[Brief] This task asks for the lines from the one with "shipping: 47.34 -> 16.95" to the final line below, repeated exactly, with pictures omitted.

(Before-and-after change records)
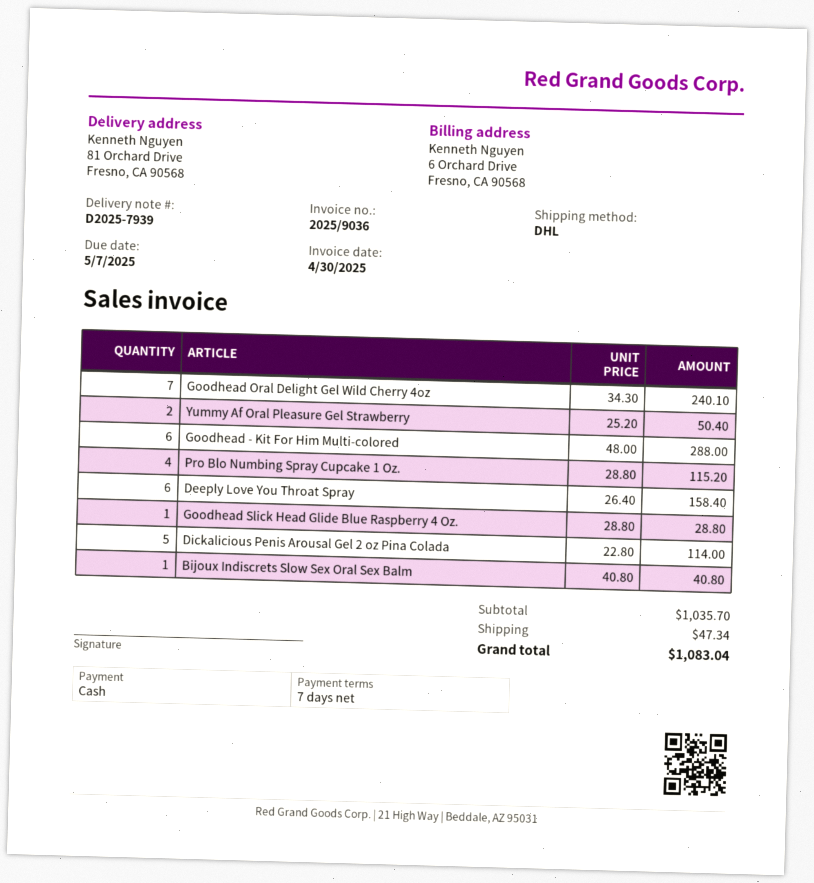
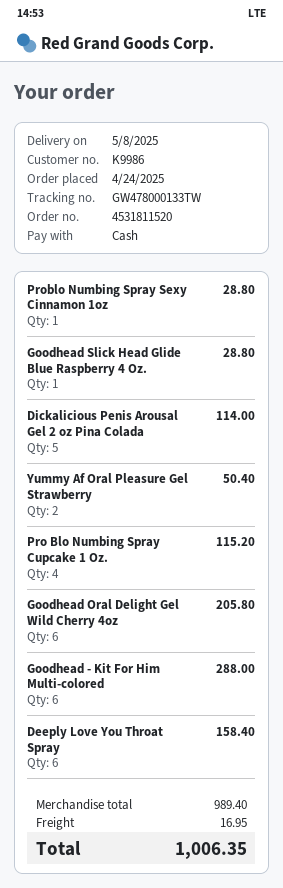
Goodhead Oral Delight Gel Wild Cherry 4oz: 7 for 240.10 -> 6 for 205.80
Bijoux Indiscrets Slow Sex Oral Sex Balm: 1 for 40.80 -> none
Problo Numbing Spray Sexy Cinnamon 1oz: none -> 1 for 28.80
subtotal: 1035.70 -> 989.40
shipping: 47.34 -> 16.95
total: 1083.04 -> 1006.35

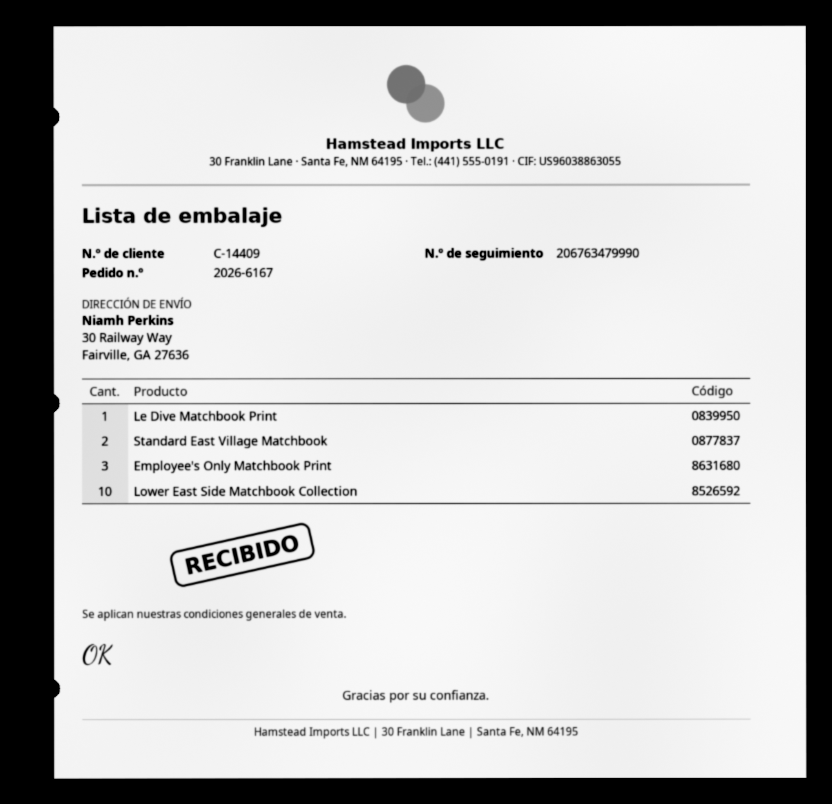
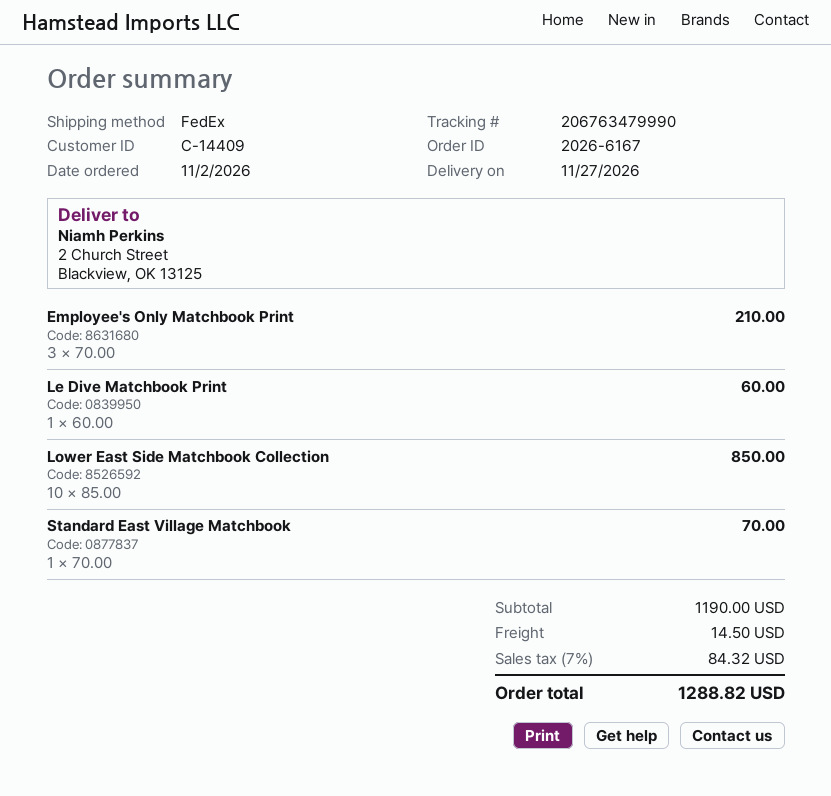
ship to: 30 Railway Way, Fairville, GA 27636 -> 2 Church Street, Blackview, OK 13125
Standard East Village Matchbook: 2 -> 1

[Response to the task]
shipping: 47.34 -> 16.95
total: 1083.04 -> 1006.35

ship to: 30 Railway Way, Fairville, GA 27636 -> 2 Church Street, Blackview, OK 13125
Standard East Village Matchbook: 2 -> 1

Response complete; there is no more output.